[The problem]
Wherever a line in the data below holds "absolute", copy that line.

[Given records]
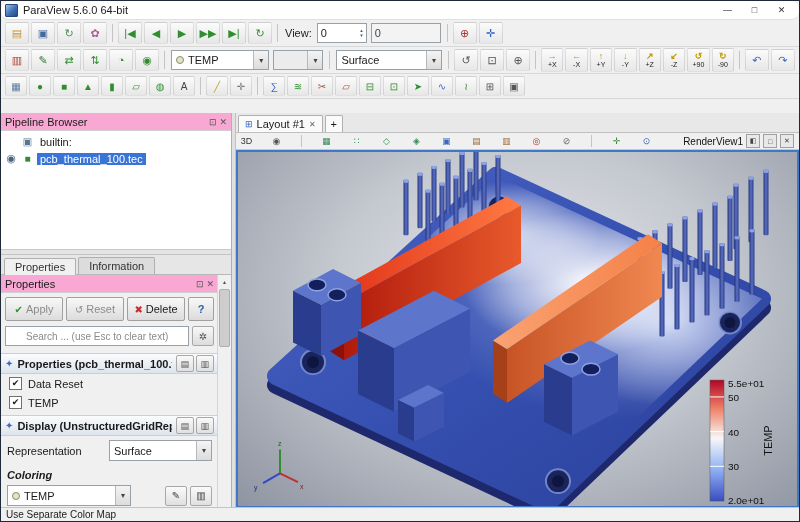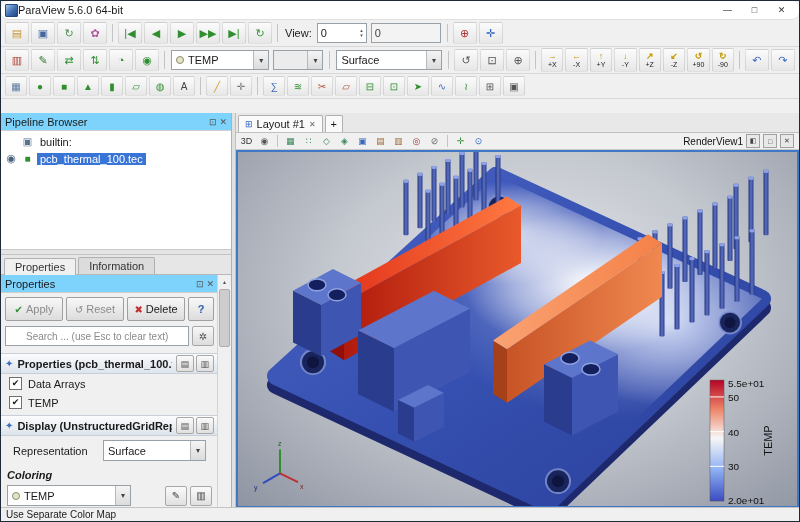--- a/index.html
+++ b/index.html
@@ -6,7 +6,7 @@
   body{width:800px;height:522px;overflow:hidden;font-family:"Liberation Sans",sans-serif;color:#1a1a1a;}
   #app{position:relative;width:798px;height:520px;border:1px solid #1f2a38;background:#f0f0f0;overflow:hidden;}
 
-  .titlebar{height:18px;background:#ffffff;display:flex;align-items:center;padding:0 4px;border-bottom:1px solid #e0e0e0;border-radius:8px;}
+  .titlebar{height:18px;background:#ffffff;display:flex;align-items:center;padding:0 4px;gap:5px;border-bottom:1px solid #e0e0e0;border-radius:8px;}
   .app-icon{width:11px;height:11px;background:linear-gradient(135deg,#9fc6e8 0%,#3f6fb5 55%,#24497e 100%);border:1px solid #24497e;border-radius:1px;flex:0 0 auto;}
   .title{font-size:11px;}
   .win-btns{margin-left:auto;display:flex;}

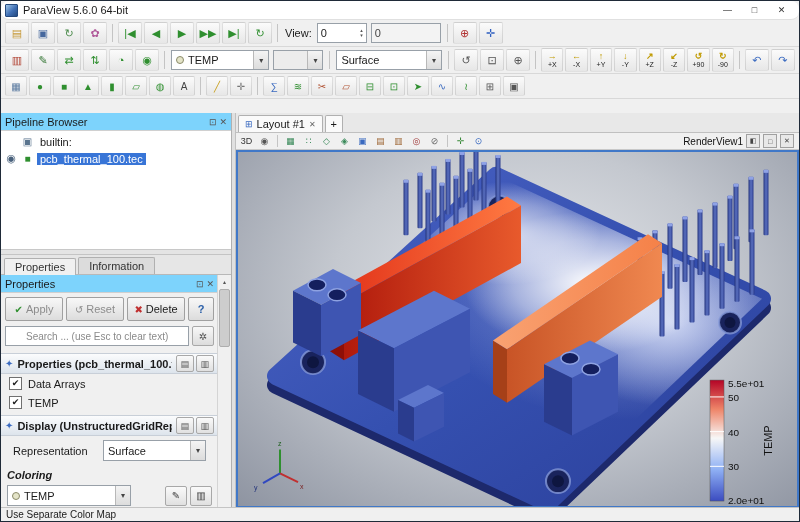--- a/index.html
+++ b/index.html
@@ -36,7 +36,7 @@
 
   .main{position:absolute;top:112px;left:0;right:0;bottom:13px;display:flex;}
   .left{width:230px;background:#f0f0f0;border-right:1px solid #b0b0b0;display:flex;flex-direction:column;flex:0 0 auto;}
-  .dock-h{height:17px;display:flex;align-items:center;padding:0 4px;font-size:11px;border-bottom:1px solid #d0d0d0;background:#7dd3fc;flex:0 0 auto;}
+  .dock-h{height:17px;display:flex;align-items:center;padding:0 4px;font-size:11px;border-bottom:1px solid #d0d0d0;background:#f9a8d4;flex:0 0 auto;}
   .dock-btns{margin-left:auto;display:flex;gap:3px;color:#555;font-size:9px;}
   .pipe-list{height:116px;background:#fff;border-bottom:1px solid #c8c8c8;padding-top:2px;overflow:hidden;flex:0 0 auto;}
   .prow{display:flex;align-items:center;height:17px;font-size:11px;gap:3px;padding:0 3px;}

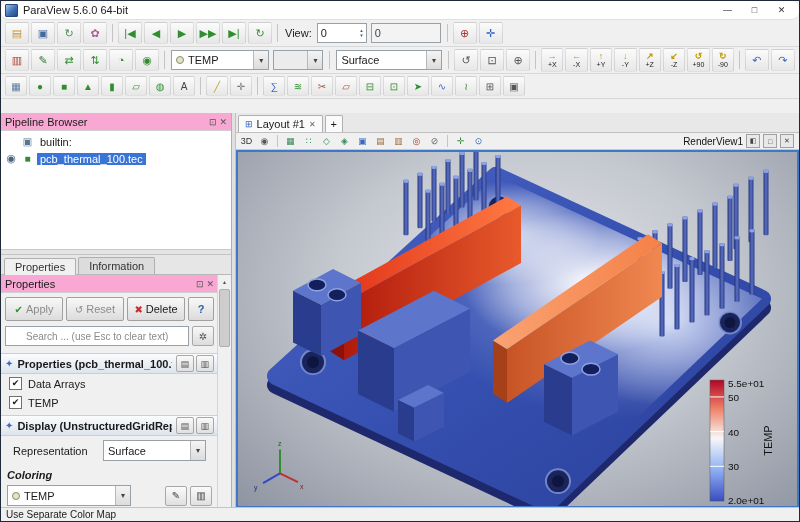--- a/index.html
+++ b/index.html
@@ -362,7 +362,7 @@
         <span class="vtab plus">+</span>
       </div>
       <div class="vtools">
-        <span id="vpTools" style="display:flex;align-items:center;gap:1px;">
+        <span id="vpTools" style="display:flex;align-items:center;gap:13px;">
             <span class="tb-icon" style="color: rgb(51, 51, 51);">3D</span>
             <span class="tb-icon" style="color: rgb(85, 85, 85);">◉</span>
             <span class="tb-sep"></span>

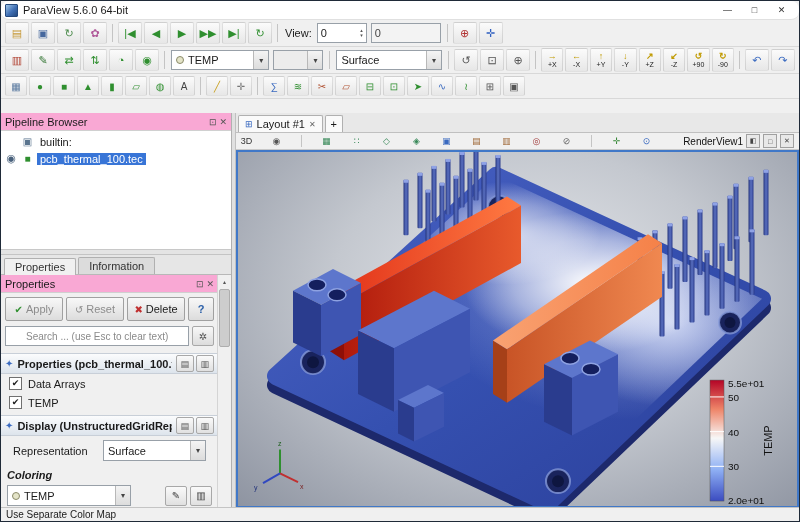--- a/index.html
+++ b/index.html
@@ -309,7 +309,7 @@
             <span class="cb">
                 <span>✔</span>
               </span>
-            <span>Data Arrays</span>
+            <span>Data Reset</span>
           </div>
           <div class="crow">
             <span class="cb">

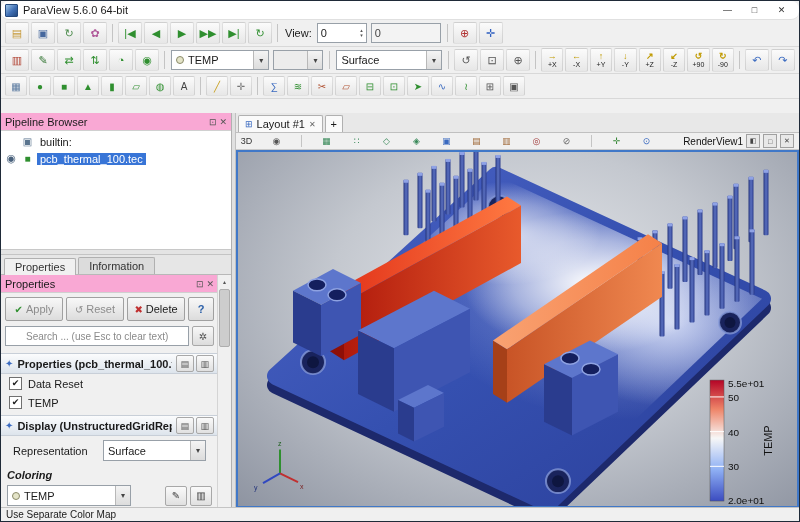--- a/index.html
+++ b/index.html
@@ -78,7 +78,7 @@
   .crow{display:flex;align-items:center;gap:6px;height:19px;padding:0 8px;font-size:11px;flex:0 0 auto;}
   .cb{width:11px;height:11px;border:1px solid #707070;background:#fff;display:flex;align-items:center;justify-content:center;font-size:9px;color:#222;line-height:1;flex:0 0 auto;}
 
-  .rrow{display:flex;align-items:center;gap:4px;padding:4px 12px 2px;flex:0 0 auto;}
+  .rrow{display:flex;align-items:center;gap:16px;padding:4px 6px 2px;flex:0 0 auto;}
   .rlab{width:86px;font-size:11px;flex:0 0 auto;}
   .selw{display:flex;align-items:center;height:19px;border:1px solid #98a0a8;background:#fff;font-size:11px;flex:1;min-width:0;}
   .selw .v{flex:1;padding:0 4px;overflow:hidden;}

* * *

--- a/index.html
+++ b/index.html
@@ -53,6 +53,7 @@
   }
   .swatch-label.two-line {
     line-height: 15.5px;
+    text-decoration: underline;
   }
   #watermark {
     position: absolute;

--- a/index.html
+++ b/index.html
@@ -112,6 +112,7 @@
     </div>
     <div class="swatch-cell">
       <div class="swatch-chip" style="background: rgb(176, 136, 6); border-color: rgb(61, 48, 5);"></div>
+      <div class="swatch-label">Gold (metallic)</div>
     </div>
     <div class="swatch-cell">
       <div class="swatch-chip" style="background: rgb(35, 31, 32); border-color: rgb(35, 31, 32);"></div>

[Answer to the problem]
   .main{position:absolute;top:112px;left:0;right:0;bottom:13px;display:flex;}
     position: absolute;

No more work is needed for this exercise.